The two latter points are simply a deviation from the current default parameter setting of CMA-ES, where the third point is likely to be of minor relevance.

In [1], experimental results compare CMSA-ES with CMA-ES with population sizes λ = 8;4n;4n² on the four functions

Sphere
Schwefels ellipsoid
Rosenbrock
Rastrigin (only for λ = 4n²)

The following relevant effects on the number of function evaluations to reach a small target function value can be observed.

With λ = 8 and λ = 4n and n > 10, CMSA becomes worse on the Rosenbrock function by a factor of approximately ten.
With λ = 4n² and n > 10, CMSA becomes better than CMA on all functions but the Rosenbrock function. The effect increases with increasing dimension n and is about a factor of 15 in 80-D (with population size 25600).

The presented results suggest that on functions, where covariance matrix adaptation does not play a significant role, CMSA-ES remarkably outperforms CMA-ES when the population size λ is as large as at least 1000 and λ ≫ n > 10. However, this conclusion does not hold.

Discussion

Change of the algorithm

Mutative step-size control (σ-self-adaptation), as used in CMSA-ES, yields (almost) invariably a smaller step-size than cumulative step-size adaptation as used in CMA-ES. This means we expect to improve on rather simple functions, where fast convergence is the major concern, however to become worse on more difficult functions, where too small step-sizes are a common problem. For very large population size λ, the effect of cumulative step-size adaptation in CMA-ES fades out (the damping has a component roughly proportional to (μ_eff/n)^1/2), however taking the sum of a large number of steps can counteract this effect and significant step-size increments can still be observed.
Changing the default recombination weights is expected to have a small effect. The default setting performs typically about 15% faster.
Omitting the rank-one update (setting c₁ = 0) has a severe effect with small population size: it impairs the scaling (of the number of needed f-evaluations) of CMA-ES on the class of cigar- and smooth ridge-like functions from linear with the search space dimension to sub-quadratic (see e.g. Principled design..., Sect 7.2). Furthermore, on functions where the full covariance matrix needs to be adapted, the typical loss factor for setting c₁ = 0 is 2 to 4. For very large population size the relevance of the rank-one update is supposed to diminish, because by default c₁ → 0 for λ → ∞ (however taking the sum of a larger number of steps might counteract this effect).

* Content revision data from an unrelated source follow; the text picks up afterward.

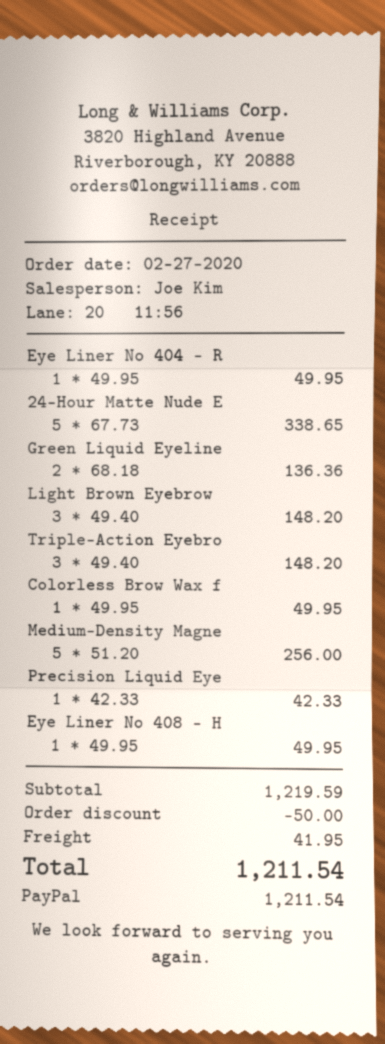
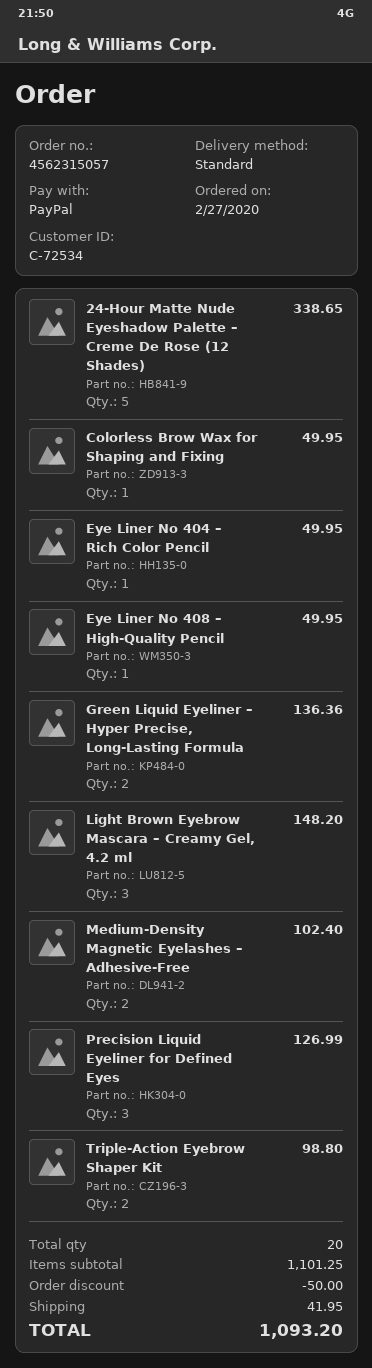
Triple‑Action Eyebro: 3 for 148.20 -> 2 for 98.80
Medium‑Density Magne: 5 for 256.00 -> 2 for 102.40
Precision Liquid Eye: 1 for 42.33 -> 3 for 126.99
subtotal: 1219.59 -> 1101.25
total: 1211.54 -> 1093.20

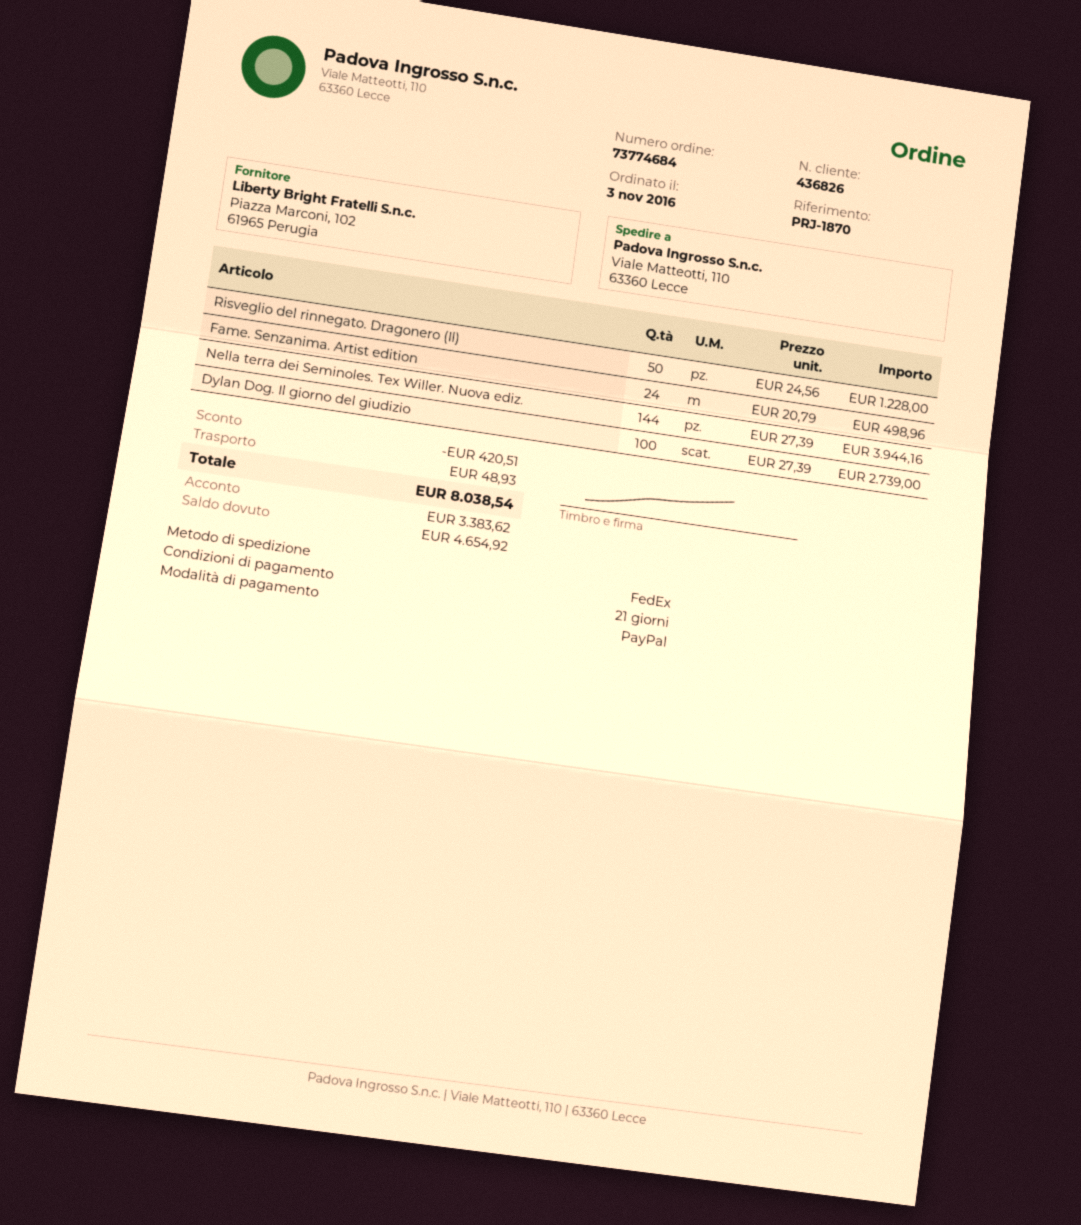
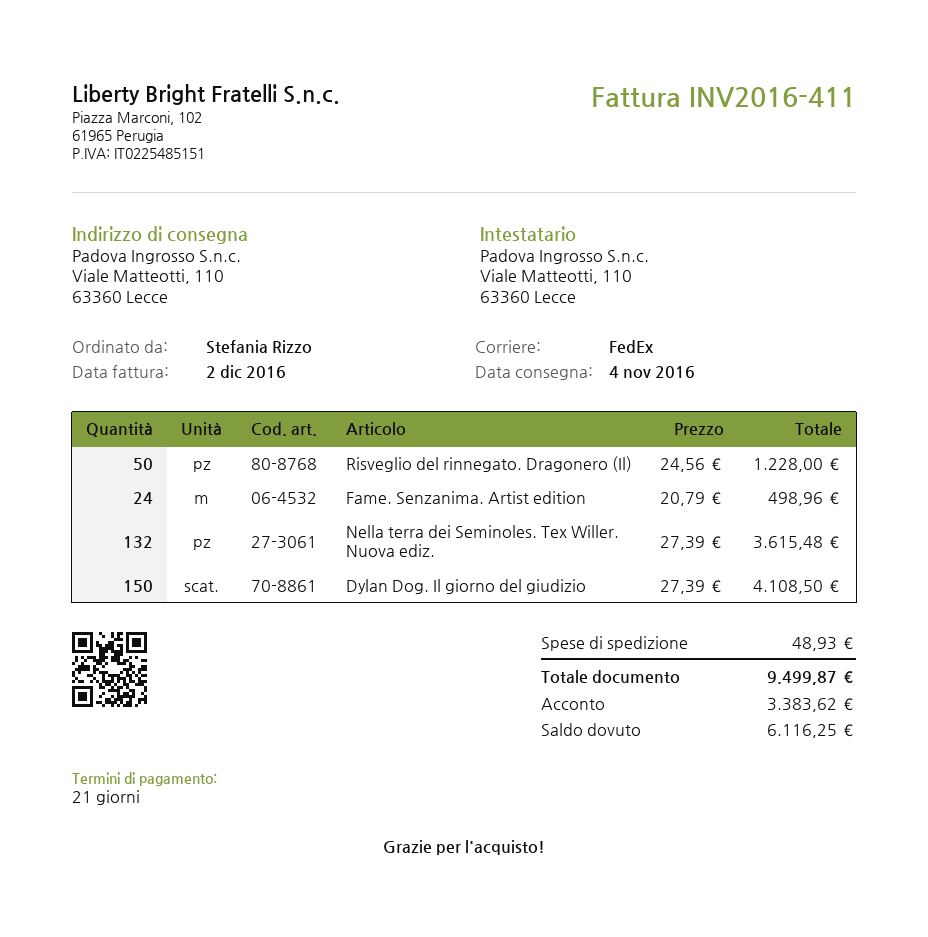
Nella terra dei Seminoles. Tex Willer. Nuova ediz.: 144 x 27.39 = 3944.16 -> 132 x 27.39 = 3615.48
Dylan Dog. Il giorno del giudizio: 100 x 27.39 = 2739.00 -> 150 x 27.39 = 4108.50
discount: 420.51 -> none
total: 8038.54 -> 9499.87
balance: 4654.92 -> 6116.25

Selection of test functions

With small λ, covariance matrix adaptation has a significant impact on the performance only on the Rosenbrock function, in that it speeds up an isotropic ES by a factor of about 10 to 30 (here the effect is more pronounced in smaller dimensions). On Schwefels ellipsoid, the known speed up is about a factor of two. This effect is small compared to the effect on actually ill-conditioned functions: the speed up on the "classic ill-conditioned ellipsoid" (with condition number 10⁶ and log-uniform factors) is between a factor of 100 and 1000, on the cigar function the factor is 50000 (sic!) and independent of the dimension.

In order to solve the Rastrigin function, a large population size is needed. On the Rastrigin function, the distribution shape does not need to be adapted, but with a large population size covariance matrix adaptation becomes increasingly important for the convergence process.

The shaping of the sample distribution is on the tested functions of remarkable benefit only on the Rosenbrock function.

Results

The following tables show number of function evaluations to reach the target value 10^-10 for dimension n = 80 taken from [1] and from [2] (Hybr-CMA which entertains equal recombination weights as CMSA-ES and an odd setting of the parameters for cumulative step-size adaptation) and simulation results of CMA-ES with default settings according to [3] (where the defect in [2] was addressed by adjusting step-size parameters for large population size and by introducing H_σ that indirectly modulates c₁) and [4] (with the significant adjustment of c_c = (4 + μ_eff/n) / (4 + n + 2×μ_eff/n), Hansen 2009, for large population size, i.e. large μ_eff, like it was done for c_σ in [3]).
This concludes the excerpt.